Architecture¶
trntensor/
├── trntensor/
│ ├── __init__.py
│ ├── einsum.py # einsum(), multi_einsum()
│ ├── plan.py # ContractionPlan, plan_contraction(), estimate_flops()
│ ├── decompose.py # cp_decompose, tucker_decompose (HOSVD)
│ └── nki/
│ ├── __init__.py
│ └── dispatch.py # Fused contraction kernels
├── tests/
├── examples/
│ └── df_mp2_einsum.py # DF-MP2 energy via einsum
Contraction planning¶
The planner analyzes einsum subscripts and selects a dispatch target:
- matmul: 2D contraction over a single shared index →
torch.matmul - bmm: batched 2D contraction →
torch.bmm - torch: complex patterns →
torch.einsum - nki (future): fused multi-index contractions on the Tensor Engine
ContractionPlan carries the dispatch decision, the FLOPs estimate, and any reshape/transpose preamble so the same plan can be re-executed cheaply.
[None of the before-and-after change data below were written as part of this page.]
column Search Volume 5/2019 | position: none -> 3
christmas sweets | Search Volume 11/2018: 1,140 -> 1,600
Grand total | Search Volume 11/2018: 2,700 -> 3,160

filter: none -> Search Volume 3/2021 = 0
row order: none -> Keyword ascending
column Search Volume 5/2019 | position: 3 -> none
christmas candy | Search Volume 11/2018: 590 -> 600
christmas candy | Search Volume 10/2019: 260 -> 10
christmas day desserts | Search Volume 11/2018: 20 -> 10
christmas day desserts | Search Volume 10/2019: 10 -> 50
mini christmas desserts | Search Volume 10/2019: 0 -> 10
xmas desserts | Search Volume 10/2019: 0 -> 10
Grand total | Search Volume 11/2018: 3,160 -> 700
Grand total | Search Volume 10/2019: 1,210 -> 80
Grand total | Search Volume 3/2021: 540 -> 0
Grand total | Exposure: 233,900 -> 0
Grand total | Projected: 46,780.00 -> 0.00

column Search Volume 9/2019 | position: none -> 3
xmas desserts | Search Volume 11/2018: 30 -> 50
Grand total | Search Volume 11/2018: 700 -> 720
Fused contraction-reduction: the architectural core¶
What makes trntensor different from torch.einsum or trnblas.gemm is fusion across the boundary between contraction and reduction. On Trainium:
- the Tensor Engine does the contraction, accumulating into PSUM
- the Vector Engine does the elementwise reshaping, reading from SBUF
- a small SBUF scalar accumulates the reduction
- nothing lands in HBM until the whole program finishes
A cuTENSOR clone would compose these three phases as separate ops with HBM round-trips between them. NKI lets us write them as one @nki.jit program with the same data living in PSUM → SBUF → accumulator across phases. That's the architectural lever.
The canonical demonstration is trntensor.mp2_energy — the DF-MP2 correlation energy is
T_{i,j,a,b} = Σ_P B_{i,a,P} B_{j,b,P} (contraction)
term = T * (2T - T^T) / Δ_{i,j,a,b} (elementwise)
E = Σ_{i,j,a,b} term (reduction)
The fused kernel in trntensor/nki/_kernels.py::mp2_energy_kernel does all three in one program, iterating over (i, j) pairs in affine_range. No intermediate T tensor is ever materialized to HBM.
This pattern — fused contract + elementwise + reduce with SBUF-resident intermediates — is what trntensor extends across the suite. Generic einsum dispatch to matmul / bmm kernels is the foundation; primitives like mp2_energy are the architectural flagships.
Performance honest note. The fused kernel is architecturally correct but currently carries ~15–40 ms of XLA dispatch + compile overhead per call, which means at small chemistry sizes the CPU fallback path still wins. The fusion work pays off once per-call overhead is amortized (tracked in #33/#34). See Benchmarks for the current numbers.
Decompositions for quantum chemistry¶
- CP (CANDECOMP/PARAFAC) — Tensor hypercontraction (THC) of two-electron integrals. Reduces $O(N^4)$ storage to $O(N^2 R)$.
- Tucker (HOSVD) — Low-rank approximation of DF coefficient tensors. Reduces memory for large auxiliary basis sets.
Both use alternating-least-squares on top of trnblas-style GEMM primitives. The decompositions can be fed back through einsum at evaluation time — e.g., contracting Tucker factors directly against a state vector without materializing the full tensor.